Preliminary Injunction Brief, 8/18/98.
Microsoft Opposition Brief, 9/25/98.
Connecticut Amicus Brief, 10/5/98.
Microsoft Supp. Opp. Brief, 10/8/98.
Microsoft alleged in its Opposition that an injunction should not be granted, because there is no antitrust law violation. Microsoft further argued that this suit is really contract negotiations by other means. That is, Microsoft owns Windows NT, and is willing to license access to source code to Bristol, but Bristol has rejected its terms. Microsoft contends that Bristol is trying to use claims of antitrust law violation to obtain a court order that essentially writes a license contract that Bristol could not obtain through arms length negotiations, and which would give it a competitive advantage over Bristol's rival, Mainsoft. Microsoft and Mainsoft entered into a contract a week after Bristol filed suit.
"I think even more so than when we filed our case," said Bristol President Keith Blackwell, "we feel very confident about our case."

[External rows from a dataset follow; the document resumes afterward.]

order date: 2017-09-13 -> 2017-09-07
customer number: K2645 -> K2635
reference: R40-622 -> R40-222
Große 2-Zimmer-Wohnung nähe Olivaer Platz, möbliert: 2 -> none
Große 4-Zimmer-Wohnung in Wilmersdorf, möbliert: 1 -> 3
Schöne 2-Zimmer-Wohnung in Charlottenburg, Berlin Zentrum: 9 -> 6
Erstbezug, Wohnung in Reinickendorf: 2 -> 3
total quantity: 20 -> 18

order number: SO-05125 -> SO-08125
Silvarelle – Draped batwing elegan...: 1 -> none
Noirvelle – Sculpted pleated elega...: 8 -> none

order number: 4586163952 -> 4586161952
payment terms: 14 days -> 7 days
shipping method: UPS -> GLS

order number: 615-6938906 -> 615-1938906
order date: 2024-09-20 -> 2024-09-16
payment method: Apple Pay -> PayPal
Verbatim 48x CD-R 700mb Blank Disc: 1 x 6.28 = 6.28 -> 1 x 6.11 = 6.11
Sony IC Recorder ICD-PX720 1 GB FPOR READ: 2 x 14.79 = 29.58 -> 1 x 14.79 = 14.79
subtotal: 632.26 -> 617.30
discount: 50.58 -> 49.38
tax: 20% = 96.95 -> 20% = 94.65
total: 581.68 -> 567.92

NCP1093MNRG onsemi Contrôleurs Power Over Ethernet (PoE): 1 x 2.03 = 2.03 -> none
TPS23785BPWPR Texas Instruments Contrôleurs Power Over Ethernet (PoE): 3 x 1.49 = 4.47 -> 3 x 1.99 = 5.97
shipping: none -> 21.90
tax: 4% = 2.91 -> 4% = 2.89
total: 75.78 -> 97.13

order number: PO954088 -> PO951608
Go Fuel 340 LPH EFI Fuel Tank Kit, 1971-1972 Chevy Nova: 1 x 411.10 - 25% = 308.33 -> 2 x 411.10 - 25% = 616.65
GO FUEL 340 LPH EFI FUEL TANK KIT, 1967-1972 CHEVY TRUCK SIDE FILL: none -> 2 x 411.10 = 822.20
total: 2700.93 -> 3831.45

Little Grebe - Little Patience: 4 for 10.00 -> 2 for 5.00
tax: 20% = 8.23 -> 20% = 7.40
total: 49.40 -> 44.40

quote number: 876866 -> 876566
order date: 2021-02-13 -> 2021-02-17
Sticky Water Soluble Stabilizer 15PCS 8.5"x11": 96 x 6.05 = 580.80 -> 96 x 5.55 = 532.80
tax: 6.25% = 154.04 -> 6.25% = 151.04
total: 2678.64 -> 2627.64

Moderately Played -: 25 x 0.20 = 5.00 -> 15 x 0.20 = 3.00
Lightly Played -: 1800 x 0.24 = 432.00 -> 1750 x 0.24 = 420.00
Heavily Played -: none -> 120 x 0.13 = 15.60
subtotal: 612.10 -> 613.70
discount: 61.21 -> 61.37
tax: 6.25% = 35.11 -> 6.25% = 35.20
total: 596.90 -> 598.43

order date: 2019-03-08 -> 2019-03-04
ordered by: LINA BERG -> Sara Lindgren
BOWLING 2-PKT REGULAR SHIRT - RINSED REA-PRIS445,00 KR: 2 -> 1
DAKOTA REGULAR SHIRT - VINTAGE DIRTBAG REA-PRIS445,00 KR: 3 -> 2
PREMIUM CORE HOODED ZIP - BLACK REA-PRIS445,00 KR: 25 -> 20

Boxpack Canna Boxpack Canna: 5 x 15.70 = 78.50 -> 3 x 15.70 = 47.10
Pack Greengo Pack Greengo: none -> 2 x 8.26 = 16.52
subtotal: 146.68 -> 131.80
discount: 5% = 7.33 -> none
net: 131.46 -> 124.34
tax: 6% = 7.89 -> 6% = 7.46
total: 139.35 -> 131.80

Keith Blackwell founded Bristol Technology, along with brother Ken Blackwell, in 1991. He spoke to Tech Law Journal on October 29. "It is Microsoft's own internal documents and email that is making our case," said Blackwell. "We fully expect a favorable ruling."
Of course, Microsoft sees things differently. "Overall, our take is that ... they showed no evidence whatsoever to support their contentions," said Tom Pilla, Public Relations Manager, after the conclusion of the evidentiary phase of the hearing. The relevant markets in this case are for operating systems for technical workstations and servers, Pilla stated. Yet, "their own expert testified that Microsoft does not have a monopoly in either area."
Pilla further stated that Bristol has to show "harm to competition," but cannot, because Bristol does not compete against Microsoft. "Wind/U is not a stand alone operating system." Pilla also emphasized the argument made by Microsoft's attorneys in legal briefs and in court that "Bristol is simply leveraging the courts to get a better contract for themselves."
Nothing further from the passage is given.